> _Task to carry out_: Within the data that follows, set down exactly the lines from the one containing "display:flex;align-items:baseline;justify-content:space-between;" through the one containing "-94,7 +94,7 @@", both ends included.

> _Material supplied_:
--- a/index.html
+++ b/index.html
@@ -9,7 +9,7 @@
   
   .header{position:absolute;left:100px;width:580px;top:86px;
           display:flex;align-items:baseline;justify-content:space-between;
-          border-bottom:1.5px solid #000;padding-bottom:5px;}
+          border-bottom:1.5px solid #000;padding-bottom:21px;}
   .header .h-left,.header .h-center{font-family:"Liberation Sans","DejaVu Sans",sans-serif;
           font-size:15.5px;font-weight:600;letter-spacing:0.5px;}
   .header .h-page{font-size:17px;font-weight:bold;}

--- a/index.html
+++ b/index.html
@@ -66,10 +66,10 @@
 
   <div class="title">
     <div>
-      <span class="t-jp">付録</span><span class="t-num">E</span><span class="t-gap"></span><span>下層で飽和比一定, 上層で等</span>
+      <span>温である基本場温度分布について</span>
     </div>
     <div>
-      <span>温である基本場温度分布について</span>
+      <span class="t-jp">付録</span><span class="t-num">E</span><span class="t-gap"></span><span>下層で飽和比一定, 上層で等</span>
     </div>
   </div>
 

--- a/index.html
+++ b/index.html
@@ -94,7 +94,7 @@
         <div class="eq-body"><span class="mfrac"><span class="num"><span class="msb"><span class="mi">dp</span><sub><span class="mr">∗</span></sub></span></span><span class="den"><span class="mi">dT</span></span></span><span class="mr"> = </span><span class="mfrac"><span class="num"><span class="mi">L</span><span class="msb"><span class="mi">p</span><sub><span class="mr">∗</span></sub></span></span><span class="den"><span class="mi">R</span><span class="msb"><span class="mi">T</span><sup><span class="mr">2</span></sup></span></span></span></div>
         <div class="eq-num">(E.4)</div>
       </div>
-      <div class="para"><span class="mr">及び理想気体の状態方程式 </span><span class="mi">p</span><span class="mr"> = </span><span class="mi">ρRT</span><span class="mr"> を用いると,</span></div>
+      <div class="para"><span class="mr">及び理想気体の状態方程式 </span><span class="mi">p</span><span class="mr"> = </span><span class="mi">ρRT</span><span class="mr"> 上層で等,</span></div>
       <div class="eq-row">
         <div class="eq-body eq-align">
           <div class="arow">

...

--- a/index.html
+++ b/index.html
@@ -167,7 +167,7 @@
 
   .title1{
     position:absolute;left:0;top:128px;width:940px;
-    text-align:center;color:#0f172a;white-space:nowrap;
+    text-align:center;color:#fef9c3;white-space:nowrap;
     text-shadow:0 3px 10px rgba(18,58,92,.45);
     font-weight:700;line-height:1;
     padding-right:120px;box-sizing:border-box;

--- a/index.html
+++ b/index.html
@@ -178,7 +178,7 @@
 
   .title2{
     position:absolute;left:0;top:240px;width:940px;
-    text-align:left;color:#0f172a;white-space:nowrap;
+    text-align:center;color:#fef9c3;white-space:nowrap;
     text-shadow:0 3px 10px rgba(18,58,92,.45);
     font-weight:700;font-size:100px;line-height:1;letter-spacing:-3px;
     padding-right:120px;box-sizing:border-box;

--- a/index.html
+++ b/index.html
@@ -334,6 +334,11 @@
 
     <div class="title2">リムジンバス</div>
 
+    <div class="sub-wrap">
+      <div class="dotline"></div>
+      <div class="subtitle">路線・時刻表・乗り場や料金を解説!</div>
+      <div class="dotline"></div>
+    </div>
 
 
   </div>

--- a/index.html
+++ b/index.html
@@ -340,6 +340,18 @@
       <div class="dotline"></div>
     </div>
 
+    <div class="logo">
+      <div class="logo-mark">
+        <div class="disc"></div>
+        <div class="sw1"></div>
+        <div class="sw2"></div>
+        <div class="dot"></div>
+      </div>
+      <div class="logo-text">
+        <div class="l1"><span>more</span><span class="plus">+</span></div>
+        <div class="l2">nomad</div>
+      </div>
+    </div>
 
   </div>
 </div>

...

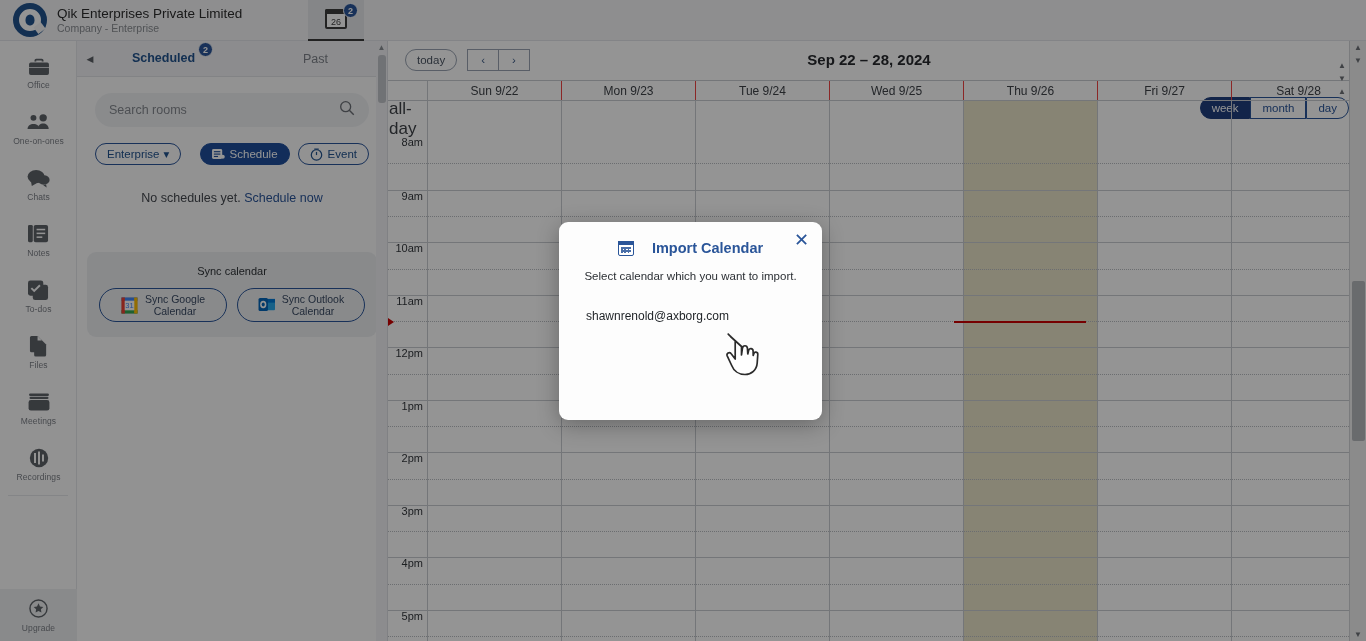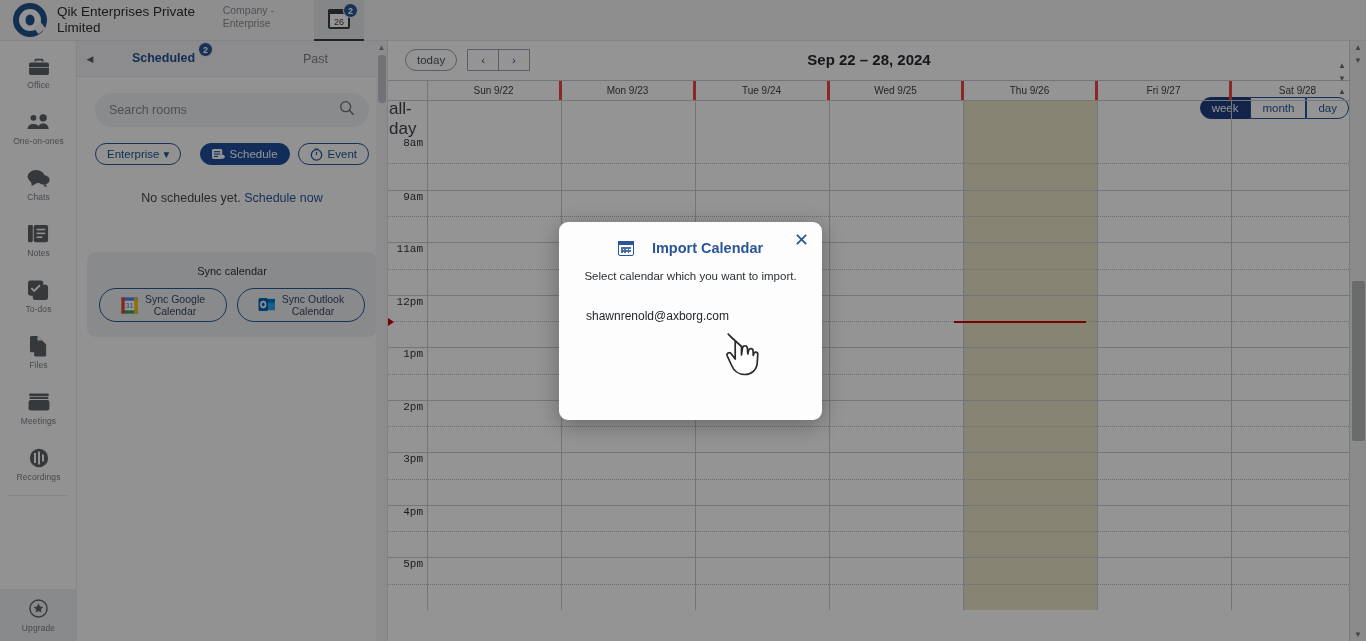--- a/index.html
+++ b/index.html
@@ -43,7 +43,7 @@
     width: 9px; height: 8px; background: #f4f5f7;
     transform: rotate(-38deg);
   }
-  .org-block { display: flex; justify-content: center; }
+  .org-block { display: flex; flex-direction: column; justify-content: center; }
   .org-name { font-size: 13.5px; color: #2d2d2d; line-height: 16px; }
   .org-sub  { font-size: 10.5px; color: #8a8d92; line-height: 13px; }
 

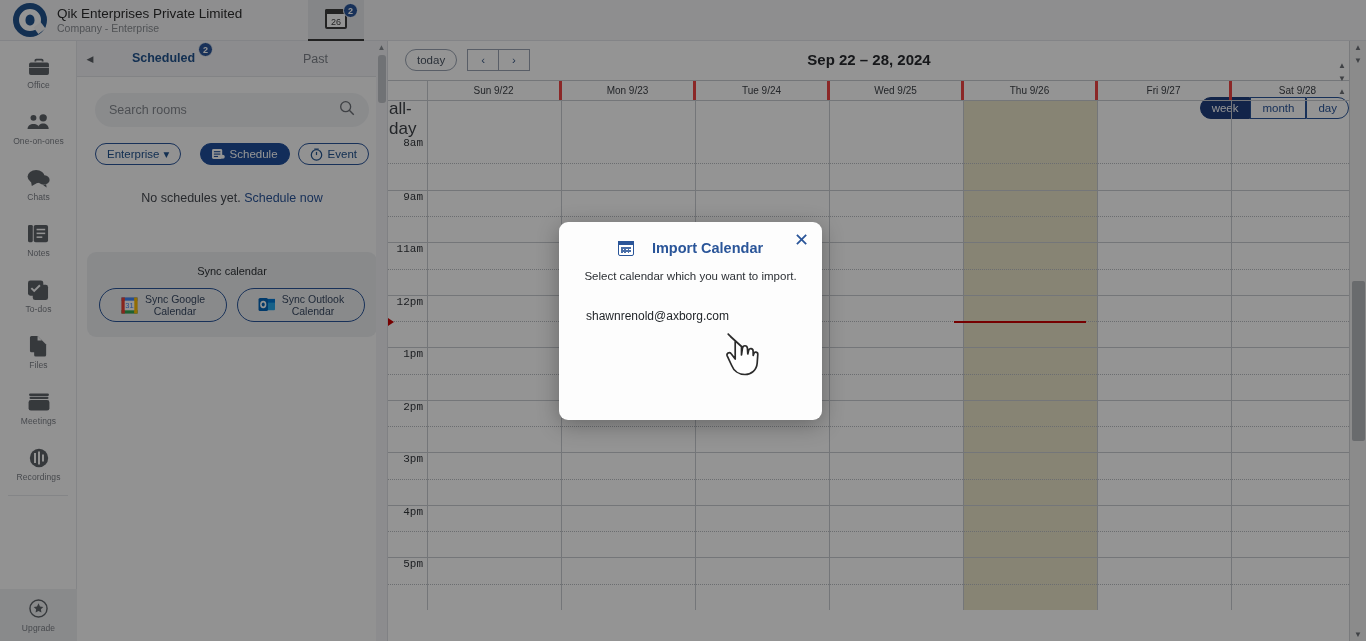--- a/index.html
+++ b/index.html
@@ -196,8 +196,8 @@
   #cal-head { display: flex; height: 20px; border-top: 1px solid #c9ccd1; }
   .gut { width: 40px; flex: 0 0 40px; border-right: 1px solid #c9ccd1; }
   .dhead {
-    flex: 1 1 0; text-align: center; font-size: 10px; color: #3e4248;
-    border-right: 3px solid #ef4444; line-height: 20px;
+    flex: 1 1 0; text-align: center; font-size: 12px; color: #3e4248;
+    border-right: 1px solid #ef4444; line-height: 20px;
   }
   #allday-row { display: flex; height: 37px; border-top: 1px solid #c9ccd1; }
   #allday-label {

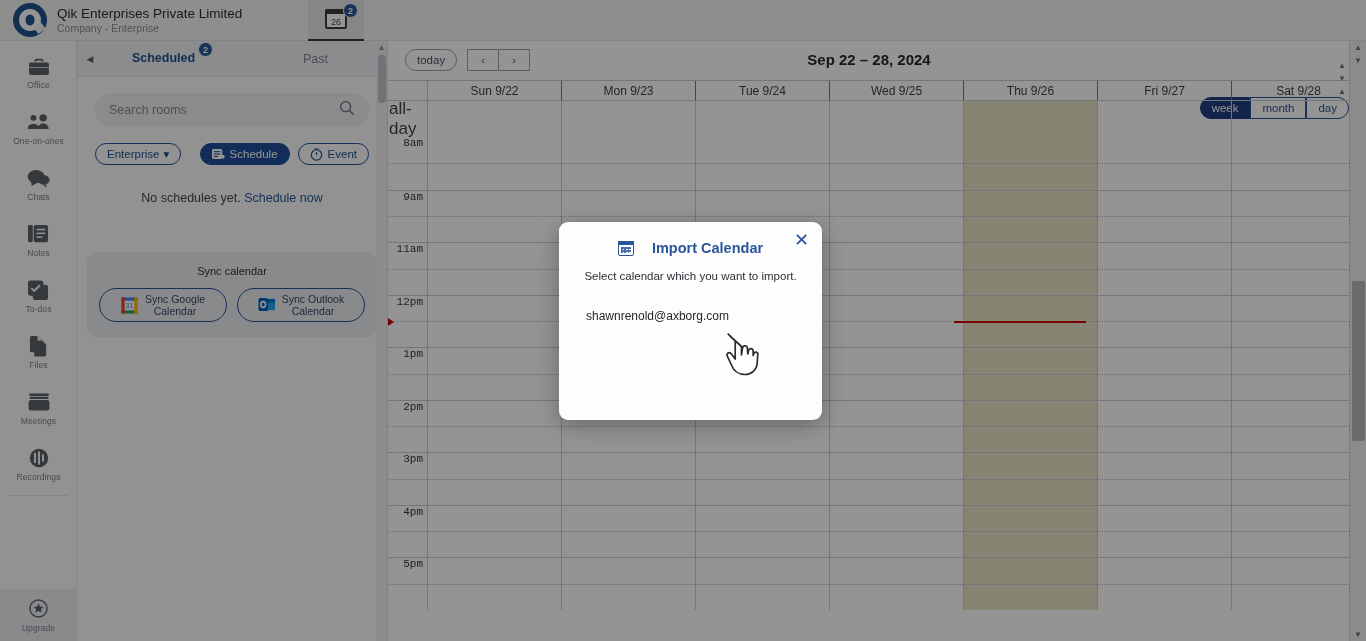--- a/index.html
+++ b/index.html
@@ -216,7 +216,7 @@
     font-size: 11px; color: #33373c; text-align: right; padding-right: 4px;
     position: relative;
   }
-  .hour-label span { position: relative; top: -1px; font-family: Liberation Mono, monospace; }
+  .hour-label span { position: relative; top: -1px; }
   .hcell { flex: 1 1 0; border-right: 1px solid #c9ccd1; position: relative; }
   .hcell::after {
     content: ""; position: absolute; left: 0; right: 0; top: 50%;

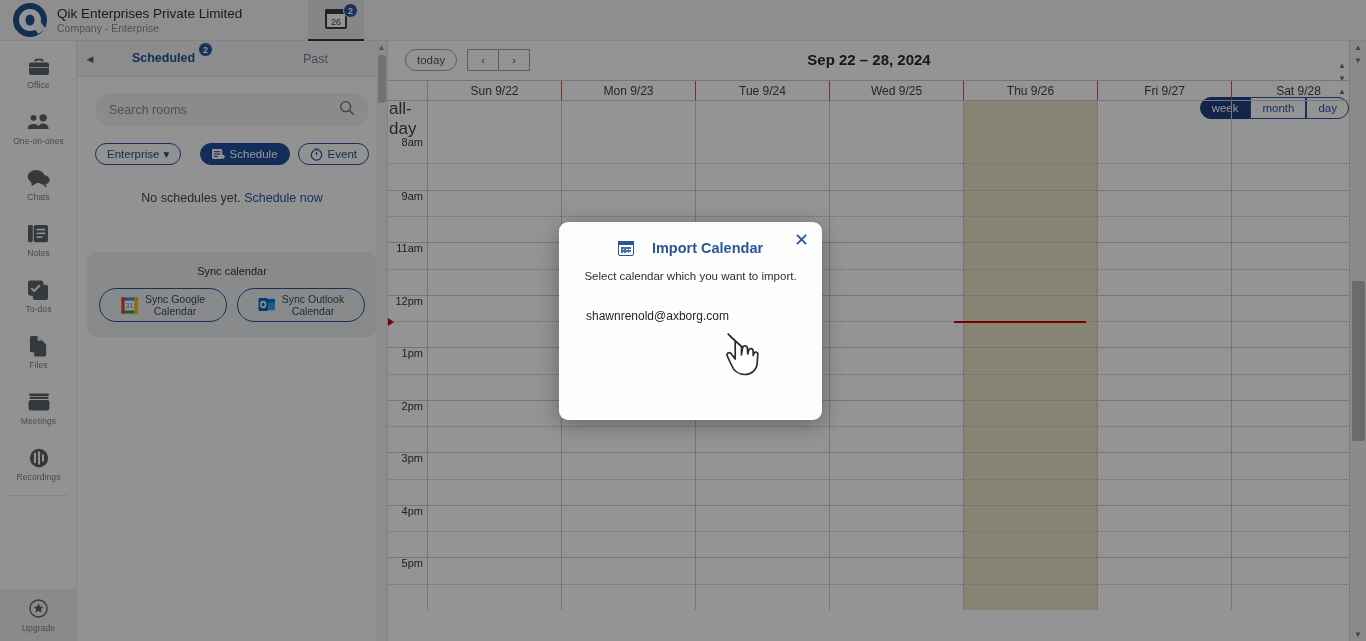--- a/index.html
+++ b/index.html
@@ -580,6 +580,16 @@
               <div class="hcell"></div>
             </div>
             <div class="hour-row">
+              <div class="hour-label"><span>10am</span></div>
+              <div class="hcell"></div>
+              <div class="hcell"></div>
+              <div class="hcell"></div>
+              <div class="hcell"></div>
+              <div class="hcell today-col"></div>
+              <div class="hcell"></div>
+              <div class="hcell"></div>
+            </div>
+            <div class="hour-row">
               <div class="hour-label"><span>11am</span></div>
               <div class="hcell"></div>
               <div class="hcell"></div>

> _Task solution_:
           display:flex;align-items:baseline;justify-content:space-between;
-          border-bottom:1.5px solid #000;padding-bottom:5px;}
+          border-bottom:1.5px solid #000;padding-bottom:21px;}
   .header .h-left,.header .h-center{font-family:"Liberation Sans","DejaVu Sans",sans-serif;
           font-size:15.5px;font-weight:600;letter-spacing:0.5px;}
   .header .h-page{font-size:17px;font-weight:bold;}

--- a/index.html
+++ b/index.html
@@ -66,10 +66,10 @@
 
   <div class="title">
     <div>
-      <span class="t-jp">付録</span><span class="t-num">E</span><span class="t-gap"></span><span>下層で飽和比一定, 上層で等</span>
+      <span>温である基本場温度分布について</span>
     </div>
     <div>
-      <span>温である基本場温度分布について</span>
+      <span class="t-jp">付録</span><span class="t-num">E</span><span class="t-gap"></span><span>下層で飽和比一定, 上層で等</span>
     </div>
   </div>
 

--- a/index.html
+++ b/index.html
@@ -94,7 +94,7 @@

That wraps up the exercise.